Your goal: Every line from the one with "margin-left: none ->" to the one with "-> <div> <span>YY</span>", including those two, is to be copied exactly; all other lines of the entries below are left out.

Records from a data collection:
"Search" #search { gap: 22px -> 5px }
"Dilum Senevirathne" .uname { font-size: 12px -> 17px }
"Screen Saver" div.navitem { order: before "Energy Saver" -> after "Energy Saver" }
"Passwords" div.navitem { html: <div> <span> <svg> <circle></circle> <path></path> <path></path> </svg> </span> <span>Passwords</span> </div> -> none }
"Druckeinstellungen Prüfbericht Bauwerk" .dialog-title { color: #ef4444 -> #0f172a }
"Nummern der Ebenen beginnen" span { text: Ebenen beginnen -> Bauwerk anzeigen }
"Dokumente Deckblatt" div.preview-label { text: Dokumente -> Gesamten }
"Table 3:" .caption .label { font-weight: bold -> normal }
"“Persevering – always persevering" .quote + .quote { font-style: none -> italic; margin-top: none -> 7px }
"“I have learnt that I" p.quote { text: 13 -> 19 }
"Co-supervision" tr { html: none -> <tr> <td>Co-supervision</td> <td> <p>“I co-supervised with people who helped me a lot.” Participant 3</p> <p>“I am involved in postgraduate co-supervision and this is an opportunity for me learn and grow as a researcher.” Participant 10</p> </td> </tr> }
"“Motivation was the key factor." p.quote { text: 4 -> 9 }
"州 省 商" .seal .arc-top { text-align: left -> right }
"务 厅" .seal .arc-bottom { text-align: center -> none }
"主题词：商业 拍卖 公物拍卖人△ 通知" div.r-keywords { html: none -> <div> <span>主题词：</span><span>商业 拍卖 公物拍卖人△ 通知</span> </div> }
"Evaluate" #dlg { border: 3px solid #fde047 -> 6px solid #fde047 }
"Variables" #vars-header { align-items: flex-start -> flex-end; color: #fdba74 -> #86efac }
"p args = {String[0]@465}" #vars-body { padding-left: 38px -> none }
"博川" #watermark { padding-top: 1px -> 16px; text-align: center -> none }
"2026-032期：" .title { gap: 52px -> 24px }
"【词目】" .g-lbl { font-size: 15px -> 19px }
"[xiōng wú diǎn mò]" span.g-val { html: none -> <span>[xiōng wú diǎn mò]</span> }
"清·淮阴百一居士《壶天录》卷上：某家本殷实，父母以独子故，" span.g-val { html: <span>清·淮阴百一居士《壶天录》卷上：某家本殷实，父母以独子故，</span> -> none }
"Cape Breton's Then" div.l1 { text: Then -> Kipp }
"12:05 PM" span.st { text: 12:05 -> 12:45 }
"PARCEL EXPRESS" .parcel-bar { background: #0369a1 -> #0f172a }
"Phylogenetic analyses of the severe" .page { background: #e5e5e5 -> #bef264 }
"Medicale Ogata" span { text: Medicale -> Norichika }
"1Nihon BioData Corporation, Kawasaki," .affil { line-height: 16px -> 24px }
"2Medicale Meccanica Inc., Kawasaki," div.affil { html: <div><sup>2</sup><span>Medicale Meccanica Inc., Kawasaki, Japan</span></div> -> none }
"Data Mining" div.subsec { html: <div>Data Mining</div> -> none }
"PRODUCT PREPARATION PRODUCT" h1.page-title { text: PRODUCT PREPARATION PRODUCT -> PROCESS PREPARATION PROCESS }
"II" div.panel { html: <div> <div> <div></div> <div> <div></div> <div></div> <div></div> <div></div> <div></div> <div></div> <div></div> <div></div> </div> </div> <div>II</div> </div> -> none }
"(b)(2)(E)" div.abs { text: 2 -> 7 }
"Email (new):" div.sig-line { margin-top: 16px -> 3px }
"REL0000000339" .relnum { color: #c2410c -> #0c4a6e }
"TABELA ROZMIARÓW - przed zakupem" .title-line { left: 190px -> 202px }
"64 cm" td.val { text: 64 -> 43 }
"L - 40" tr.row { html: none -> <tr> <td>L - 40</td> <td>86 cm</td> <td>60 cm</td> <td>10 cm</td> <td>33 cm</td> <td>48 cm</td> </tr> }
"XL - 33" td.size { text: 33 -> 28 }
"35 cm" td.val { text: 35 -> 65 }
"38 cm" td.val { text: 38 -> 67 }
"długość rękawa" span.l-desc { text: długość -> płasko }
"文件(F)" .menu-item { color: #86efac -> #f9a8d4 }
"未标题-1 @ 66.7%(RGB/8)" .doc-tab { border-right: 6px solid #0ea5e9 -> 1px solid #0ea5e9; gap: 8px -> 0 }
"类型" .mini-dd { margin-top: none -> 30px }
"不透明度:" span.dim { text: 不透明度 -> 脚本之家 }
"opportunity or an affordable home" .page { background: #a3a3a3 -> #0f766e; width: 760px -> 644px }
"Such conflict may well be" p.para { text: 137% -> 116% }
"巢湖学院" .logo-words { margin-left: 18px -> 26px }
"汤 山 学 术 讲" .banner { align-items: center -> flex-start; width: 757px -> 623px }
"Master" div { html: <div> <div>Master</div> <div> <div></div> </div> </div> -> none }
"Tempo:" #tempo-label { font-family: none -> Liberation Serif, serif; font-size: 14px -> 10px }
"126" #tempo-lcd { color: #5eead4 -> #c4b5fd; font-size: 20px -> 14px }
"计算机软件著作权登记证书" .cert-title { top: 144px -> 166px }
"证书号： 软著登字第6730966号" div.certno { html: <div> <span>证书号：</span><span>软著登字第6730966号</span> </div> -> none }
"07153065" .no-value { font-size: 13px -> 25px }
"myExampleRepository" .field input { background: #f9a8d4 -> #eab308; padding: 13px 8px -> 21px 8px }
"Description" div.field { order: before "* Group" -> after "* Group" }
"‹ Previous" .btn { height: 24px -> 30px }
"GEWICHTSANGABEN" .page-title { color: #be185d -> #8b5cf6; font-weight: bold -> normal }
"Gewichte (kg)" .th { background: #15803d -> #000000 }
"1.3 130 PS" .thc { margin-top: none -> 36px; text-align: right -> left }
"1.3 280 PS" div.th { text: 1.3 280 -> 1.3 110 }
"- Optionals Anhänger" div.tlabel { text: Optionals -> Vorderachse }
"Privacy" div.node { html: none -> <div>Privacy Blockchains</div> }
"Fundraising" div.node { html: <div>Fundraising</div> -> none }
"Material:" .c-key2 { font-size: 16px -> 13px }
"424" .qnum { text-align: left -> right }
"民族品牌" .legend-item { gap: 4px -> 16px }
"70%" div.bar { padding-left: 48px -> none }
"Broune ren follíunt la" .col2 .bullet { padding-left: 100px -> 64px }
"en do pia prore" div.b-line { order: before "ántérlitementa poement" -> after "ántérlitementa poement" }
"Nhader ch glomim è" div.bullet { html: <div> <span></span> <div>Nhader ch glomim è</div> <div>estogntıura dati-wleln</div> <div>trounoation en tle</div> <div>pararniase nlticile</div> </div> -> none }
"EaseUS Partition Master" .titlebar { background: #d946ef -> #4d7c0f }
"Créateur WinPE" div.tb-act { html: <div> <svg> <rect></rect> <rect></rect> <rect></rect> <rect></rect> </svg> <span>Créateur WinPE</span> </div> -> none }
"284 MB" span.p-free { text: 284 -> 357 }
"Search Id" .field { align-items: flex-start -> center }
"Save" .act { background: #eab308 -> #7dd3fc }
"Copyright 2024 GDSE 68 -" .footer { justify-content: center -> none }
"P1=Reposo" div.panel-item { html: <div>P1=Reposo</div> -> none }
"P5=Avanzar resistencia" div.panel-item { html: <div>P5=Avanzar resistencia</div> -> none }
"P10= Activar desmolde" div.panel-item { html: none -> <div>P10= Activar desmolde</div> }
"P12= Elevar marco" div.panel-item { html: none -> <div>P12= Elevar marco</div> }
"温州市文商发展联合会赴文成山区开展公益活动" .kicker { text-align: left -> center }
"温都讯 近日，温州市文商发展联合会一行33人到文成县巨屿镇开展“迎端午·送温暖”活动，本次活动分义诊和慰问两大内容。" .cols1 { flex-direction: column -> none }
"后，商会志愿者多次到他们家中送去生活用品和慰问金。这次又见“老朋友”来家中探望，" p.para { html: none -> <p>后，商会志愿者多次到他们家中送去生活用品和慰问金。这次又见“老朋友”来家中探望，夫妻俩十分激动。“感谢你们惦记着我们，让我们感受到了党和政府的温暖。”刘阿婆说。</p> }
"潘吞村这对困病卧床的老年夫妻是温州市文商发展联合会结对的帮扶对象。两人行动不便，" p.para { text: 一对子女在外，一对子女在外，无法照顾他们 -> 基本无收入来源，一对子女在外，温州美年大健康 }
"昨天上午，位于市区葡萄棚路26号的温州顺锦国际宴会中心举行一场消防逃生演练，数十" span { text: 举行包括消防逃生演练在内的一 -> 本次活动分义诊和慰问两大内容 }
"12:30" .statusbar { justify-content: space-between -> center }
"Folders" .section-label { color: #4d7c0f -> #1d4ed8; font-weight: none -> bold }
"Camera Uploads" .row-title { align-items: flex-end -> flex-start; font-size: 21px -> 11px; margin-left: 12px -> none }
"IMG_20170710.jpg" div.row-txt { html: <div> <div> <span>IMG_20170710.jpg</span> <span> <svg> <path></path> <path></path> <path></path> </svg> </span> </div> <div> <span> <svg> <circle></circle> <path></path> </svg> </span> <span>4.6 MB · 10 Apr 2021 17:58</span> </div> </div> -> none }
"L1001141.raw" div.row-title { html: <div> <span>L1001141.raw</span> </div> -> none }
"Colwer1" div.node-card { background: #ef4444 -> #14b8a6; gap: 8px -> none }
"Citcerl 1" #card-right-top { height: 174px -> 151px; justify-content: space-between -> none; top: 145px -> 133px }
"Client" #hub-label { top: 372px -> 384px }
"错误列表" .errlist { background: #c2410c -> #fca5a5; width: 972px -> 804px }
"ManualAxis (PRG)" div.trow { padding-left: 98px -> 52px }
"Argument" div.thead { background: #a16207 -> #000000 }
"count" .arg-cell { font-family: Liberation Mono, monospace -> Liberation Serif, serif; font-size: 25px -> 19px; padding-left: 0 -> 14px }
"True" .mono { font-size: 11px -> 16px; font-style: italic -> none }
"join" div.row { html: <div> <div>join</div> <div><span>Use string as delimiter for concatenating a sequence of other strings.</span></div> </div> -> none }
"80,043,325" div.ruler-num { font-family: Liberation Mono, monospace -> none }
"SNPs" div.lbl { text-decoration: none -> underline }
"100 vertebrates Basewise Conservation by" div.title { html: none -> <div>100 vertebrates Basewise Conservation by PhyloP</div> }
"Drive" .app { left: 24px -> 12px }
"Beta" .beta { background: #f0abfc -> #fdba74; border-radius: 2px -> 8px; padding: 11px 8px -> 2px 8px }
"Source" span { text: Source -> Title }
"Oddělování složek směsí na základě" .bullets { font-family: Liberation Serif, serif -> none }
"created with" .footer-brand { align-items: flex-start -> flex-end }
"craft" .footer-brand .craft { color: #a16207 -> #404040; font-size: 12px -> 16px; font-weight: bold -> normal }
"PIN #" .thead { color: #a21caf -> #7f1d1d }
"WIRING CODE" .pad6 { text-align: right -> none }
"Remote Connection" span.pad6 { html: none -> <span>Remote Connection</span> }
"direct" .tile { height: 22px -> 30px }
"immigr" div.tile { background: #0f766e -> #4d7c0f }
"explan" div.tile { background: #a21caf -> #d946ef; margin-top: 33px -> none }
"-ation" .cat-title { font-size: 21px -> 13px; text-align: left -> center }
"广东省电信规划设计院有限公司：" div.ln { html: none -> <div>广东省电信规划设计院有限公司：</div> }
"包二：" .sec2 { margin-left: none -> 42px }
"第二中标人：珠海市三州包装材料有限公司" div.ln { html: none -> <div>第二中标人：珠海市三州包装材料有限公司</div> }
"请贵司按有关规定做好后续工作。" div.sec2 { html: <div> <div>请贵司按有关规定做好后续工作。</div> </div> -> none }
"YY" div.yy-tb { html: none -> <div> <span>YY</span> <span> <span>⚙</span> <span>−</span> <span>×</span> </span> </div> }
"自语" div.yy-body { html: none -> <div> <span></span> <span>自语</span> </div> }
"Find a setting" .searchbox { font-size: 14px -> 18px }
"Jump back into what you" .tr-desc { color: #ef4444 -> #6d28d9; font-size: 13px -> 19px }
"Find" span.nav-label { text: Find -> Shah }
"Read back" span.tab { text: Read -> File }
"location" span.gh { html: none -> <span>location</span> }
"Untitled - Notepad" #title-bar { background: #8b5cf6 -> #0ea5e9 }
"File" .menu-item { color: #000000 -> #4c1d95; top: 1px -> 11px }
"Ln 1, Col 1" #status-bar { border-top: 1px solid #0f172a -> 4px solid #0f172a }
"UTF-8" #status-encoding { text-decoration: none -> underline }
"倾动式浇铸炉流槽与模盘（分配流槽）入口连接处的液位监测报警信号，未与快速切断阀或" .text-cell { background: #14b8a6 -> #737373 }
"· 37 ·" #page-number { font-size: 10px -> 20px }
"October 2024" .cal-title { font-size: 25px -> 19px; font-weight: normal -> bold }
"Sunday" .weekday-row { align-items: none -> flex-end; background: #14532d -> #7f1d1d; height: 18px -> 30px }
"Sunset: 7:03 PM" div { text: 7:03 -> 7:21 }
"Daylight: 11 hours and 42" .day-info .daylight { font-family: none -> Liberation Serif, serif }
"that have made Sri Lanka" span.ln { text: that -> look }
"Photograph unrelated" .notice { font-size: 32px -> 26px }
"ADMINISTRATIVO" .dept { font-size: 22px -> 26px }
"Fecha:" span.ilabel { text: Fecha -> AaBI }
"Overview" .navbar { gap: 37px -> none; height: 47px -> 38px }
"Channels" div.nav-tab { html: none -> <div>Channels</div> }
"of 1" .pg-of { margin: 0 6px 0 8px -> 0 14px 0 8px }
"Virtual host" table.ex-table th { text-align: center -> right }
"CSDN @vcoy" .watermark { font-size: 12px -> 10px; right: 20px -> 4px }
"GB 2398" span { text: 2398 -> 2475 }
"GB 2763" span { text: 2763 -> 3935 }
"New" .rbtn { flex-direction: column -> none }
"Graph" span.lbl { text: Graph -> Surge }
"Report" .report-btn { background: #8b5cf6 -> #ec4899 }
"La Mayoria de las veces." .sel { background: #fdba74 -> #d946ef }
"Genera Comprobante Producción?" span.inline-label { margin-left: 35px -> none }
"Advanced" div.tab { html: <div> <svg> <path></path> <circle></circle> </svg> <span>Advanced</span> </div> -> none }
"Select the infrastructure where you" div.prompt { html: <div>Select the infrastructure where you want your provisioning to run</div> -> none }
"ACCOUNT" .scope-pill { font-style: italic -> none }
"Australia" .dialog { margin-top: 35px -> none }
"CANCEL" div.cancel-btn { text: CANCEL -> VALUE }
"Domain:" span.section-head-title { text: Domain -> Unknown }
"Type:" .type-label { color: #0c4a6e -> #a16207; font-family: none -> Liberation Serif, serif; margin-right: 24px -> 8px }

Exercise answer:
"包二：" .sec2 { margin-left: none -> 42px }
"第二中标人：珠海市三州包装材料有限公司" div.ln { html: none -> <div>第二中标人：珠海市三州包装材料有限公司</div> }
"请贵司按有关规定做好后续工作。" div.sec2 { html: <div> <div>请贵司按有关规定做好后续工作。</div> </div> -> none }
"YY" div.yy-tb { html: none -> <div> <span>YY</span> <span> <span>⚙</span> <span>−</span> <span>×</span> </span> </div> }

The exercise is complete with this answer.